*** Opening of Provided records ***

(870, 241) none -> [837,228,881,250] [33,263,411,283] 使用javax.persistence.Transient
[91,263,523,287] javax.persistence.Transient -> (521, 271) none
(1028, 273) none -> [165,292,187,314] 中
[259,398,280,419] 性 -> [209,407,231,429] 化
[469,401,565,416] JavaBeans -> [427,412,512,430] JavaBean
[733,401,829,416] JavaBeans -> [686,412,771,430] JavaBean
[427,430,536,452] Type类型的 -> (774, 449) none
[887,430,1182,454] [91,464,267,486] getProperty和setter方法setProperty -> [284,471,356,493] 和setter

*** Close of Provided records ***
*** Opening of Provided records ***

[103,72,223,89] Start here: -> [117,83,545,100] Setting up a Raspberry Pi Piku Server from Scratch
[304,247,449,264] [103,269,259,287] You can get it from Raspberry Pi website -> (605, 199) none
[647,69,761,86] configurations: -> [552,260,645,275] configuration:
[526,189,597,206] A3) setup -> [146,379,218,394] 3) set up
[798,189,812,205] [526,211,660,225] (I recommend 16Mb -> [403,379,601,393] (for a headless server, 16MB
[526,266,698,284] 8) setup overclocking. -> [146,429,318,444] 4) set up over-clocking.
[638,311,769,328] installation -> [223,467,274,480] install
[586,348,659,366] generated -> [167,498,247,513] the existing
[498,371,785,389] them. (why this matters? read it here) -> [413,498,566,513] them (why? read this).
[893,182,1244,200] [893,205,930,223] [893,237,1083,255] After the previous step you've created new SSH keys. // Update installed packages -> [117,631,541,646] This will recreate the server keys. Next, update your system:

*** Close of Provided records ***

Among the entries above, find the line with "[647,69,761,86] configurations: ->" and the line with "[893,182,1244,200] [893,205,930,223] [893,237,1083,255]"; give again exactly these two lines and all lines between them.

== Task result ==
[647,69,761,86] configurations: -> [552,260,645,275] configuration:
[526,189,597,206] A3) setup -> [146,379,218,394] 3) set up
[798,189,812,205] [526,211,660,225] (I recommend 16Mb -> [403,379,601,393] (for a headless server, 16MB
[526,266,698,284] 8) setup overclocking. -> [146,429,318,444] 4) set up over-clocking.
[638,311,769,328] installation -> [223,467,274,480] install
[586,348,659,366] generated -> [167,498,247,513] the existing
[498,371,785,389] them. (why this matters? read it here) -> [413,498,566,513] them (why? read this).
[893,182,1244,200] [893,205,930,223] [893,237,1083,255] After the previous step you've created new SSH keys. // Update installed packages -> [117,631,541,646] This will recreate the server keys. Next, update your system:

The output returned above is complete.